### DIRECTIONS
Below are records; from the line containing "(115, 1132) none" through the very last line, output each line exactly. No pictures.

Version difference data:
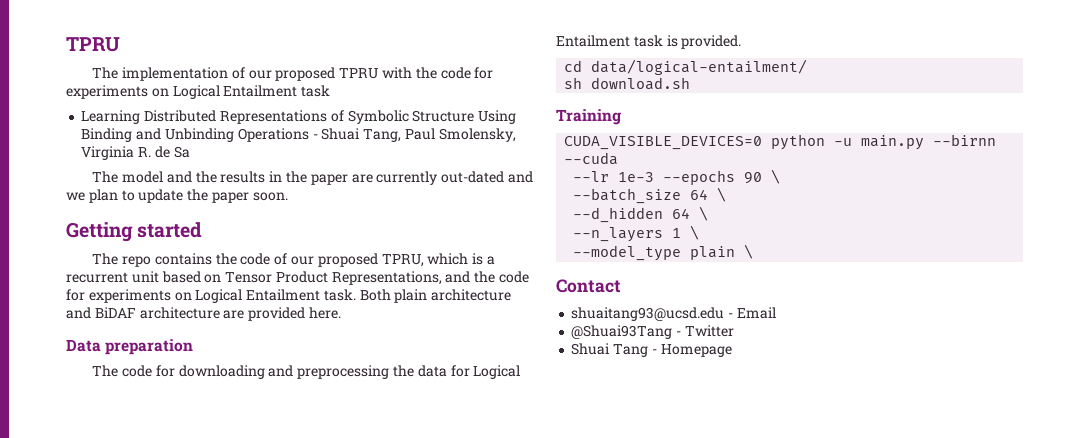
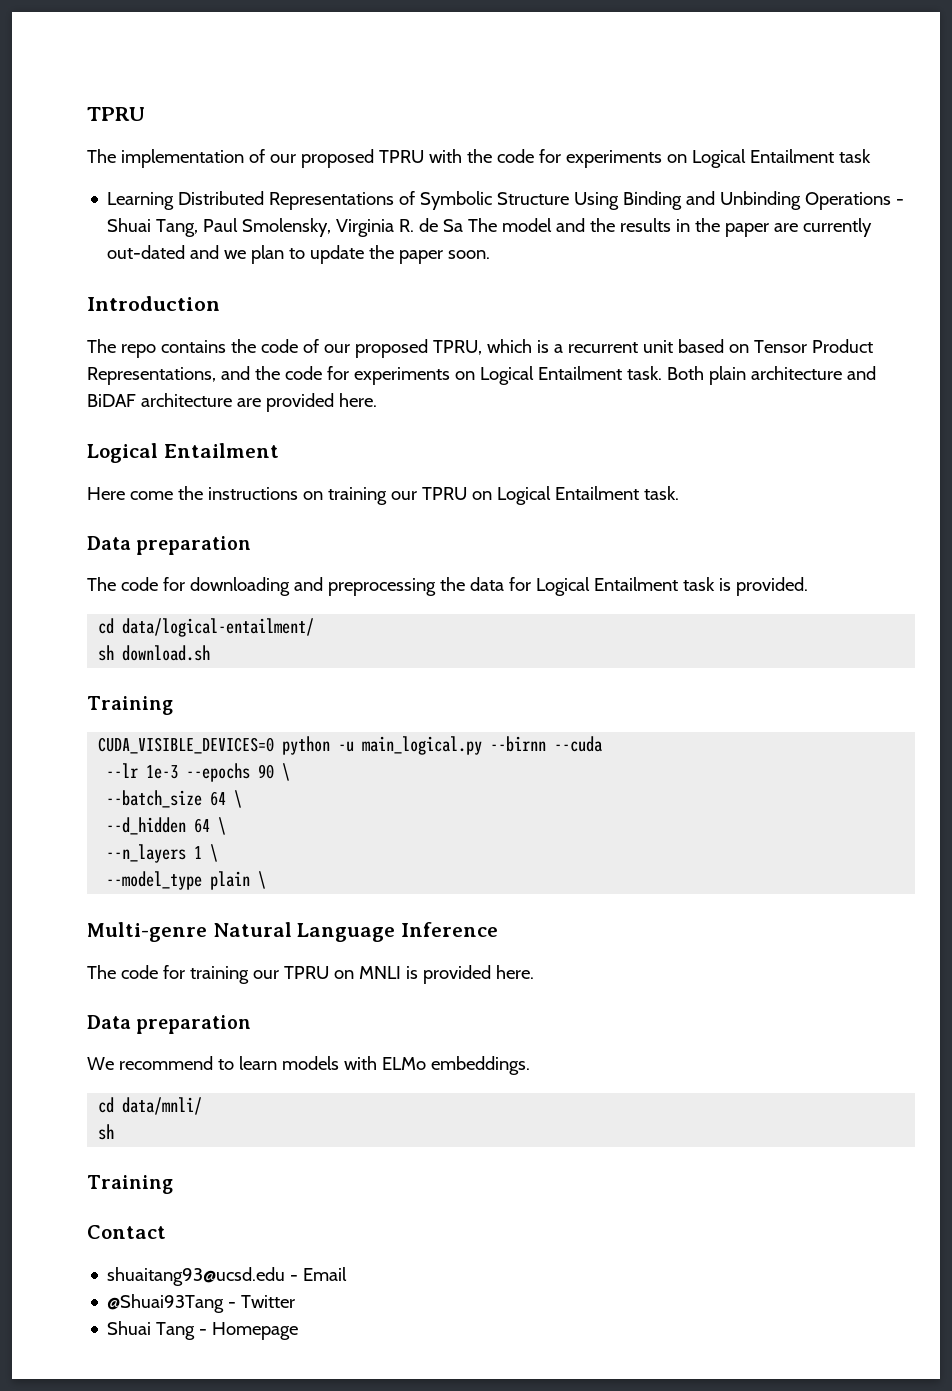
(190, 152) // -> (464, 225) none
[66,222,203,242] Getting started -> [87,296,220,311] Introduction
(341, 313) none -> [87,443,279,463] [87,486,679,505] // Logical Entailment // Here come the instructions on training our TPRU on Logical Entailment task.
[861,135,925,150] main.py -> [362,736,483,755] main_logical.py
(754, 251) none -> [87,922,498,942] [87,965,534,984] [87,1015,252,1034] [87,1056,530,1075] [98,1097,203,1115] [98,1124,115,1140] [87,1175,173,1194] // Multi-genre Natural Language Inference // The code for training our TPRU on MNLI is provided here. // Data preparation // We recommend to learn models with ELMo embeddings. // cd data/mnli/ // sh // Training

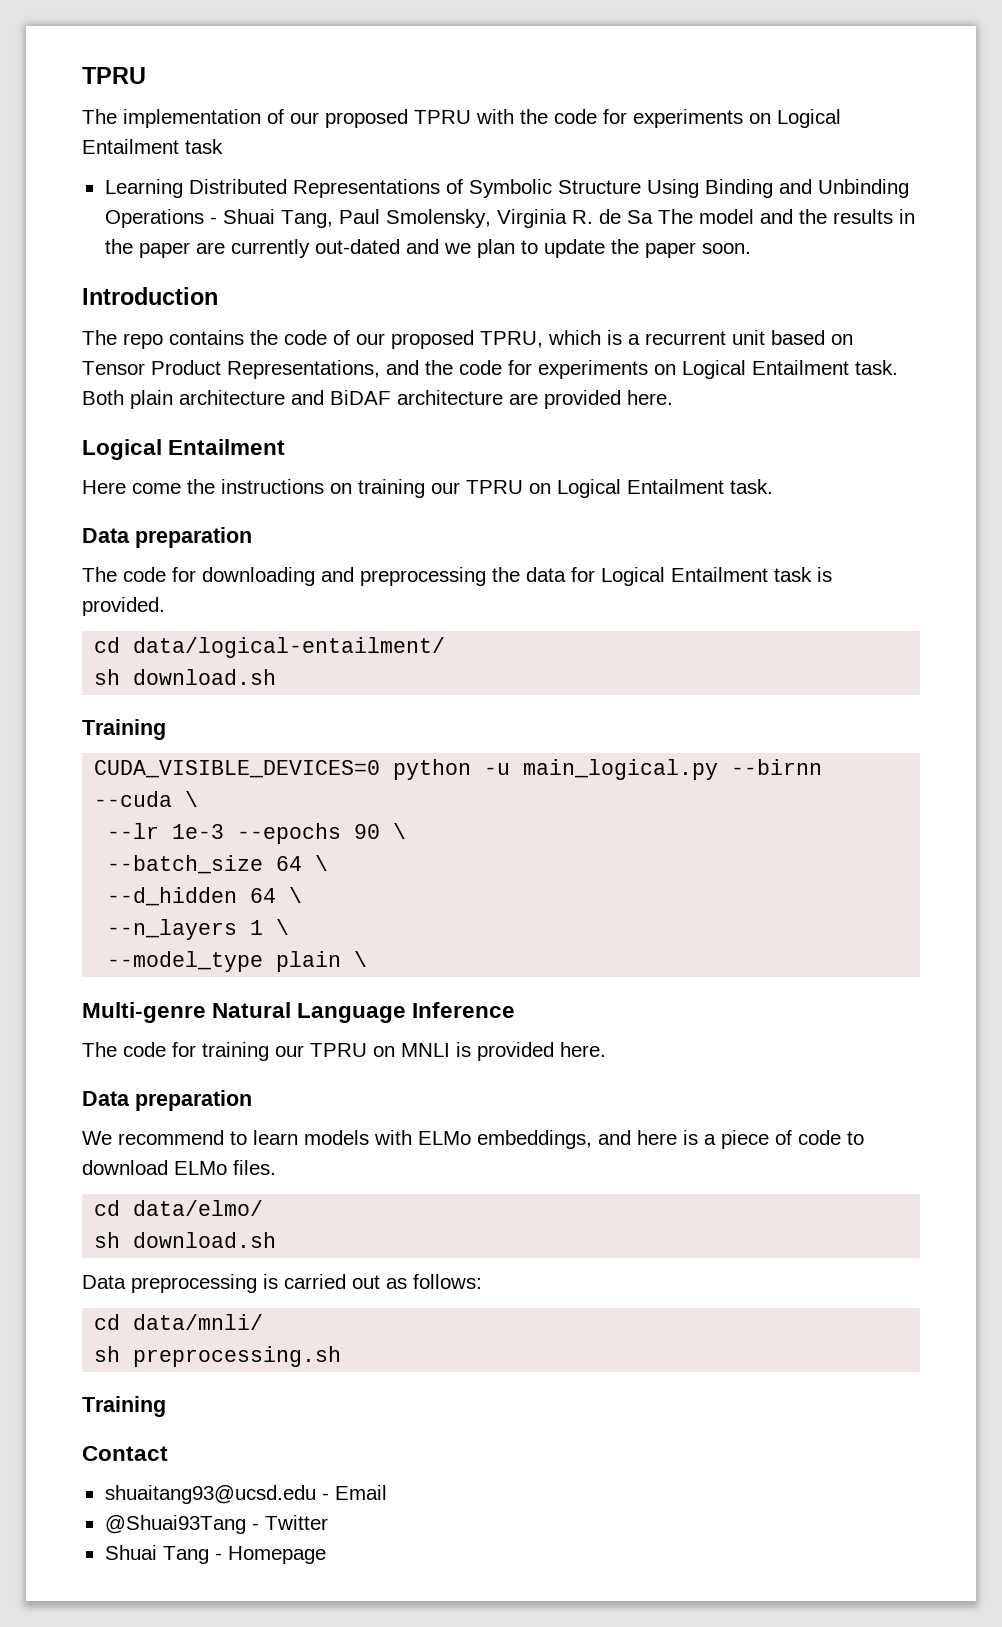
(603, 744) none -> [185,791,199,807] \
[430,1056,530,1075] embeddings. -> [477,1130,864,1149] [82,1160,276,1175] [94,1200,264,1216] [94,1232,277,1248] [82,1274,482,1293] embeddings, and here is a piece of code to download ELMo files. // cd data/elmo/ // sh download.sh // Data preprocessing is carried out as follows:
(115, 1132) none -> [133,1346,342,1367] preprocessing.sh

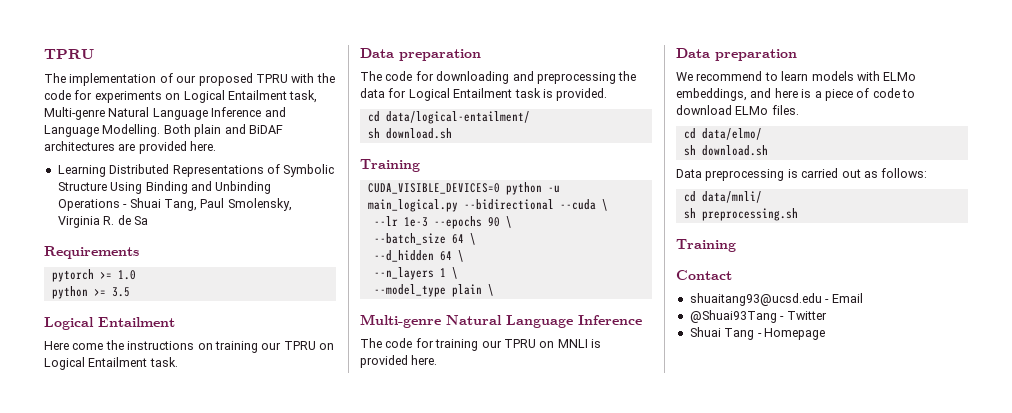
[185,139,223,154] task -> [289,90,318,103] [44,107,286,120] [44,124,283,137] [44,141,217,154] task, Multi-genre Natural Language Inference and Language Modelling. Both plain and BiDAF architectures are provided here.
[657,209,915,224] [104,239,751,258] [82,287,218,305] [82,330,853,349] [82,360,898,379] [82,390,673,409] The model and the results in the paper are currently out-dated and we plan to update the paper soon. // Introduction // The repo contains the code of our proposed TPRU, which is a recurrent unit based on Tensor Product Representations, and the code for experiments on Logical Entailment task. Both plain architecture and BiDAF architecture are provided here. -> [44,246,139,259] [51,269,136,282] [51,286,130,299] // Requirements // pytorch >= 1.0 // python >= 3.5
[731,759,823,775] --birnn -> [463,199,554,210] --bidirectional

### WRITTEN ANSWER
(115, 1132) none -> [133,1346,342,1367] preprocessing.sh

[185,139,223,154] task -> [289,90,318,103] [44,107,286,120] [44,124,283,137] [44,141,217,154] task, Multi-genre Natural Language Inference and Language Modelling. Both plain and BiDAF architectures are provided here.
[657,209,915,224] [104,239,751,258] [82,287,218,305] [82,330,853,349] [82,360,898,379] [82,390,673,409] The model and the results in the paper are currently out-dated and we plan to update the paper soon. // Introduction // The repo contains the code of our proposed TPRU, which is a recurrent unit based on Tensor Product Representations, and the code for experiments on Logical Entailment task. Both plain architecture and BiDAF architecture are provided here. -> [44,246,139,259] [51,269,136,282] [51,286,130,299] // Requirements // pytorch >= 1.0 // python >= 3.5
[731,759,823,775] --birnn -> [463,199,554,210] --bidirectional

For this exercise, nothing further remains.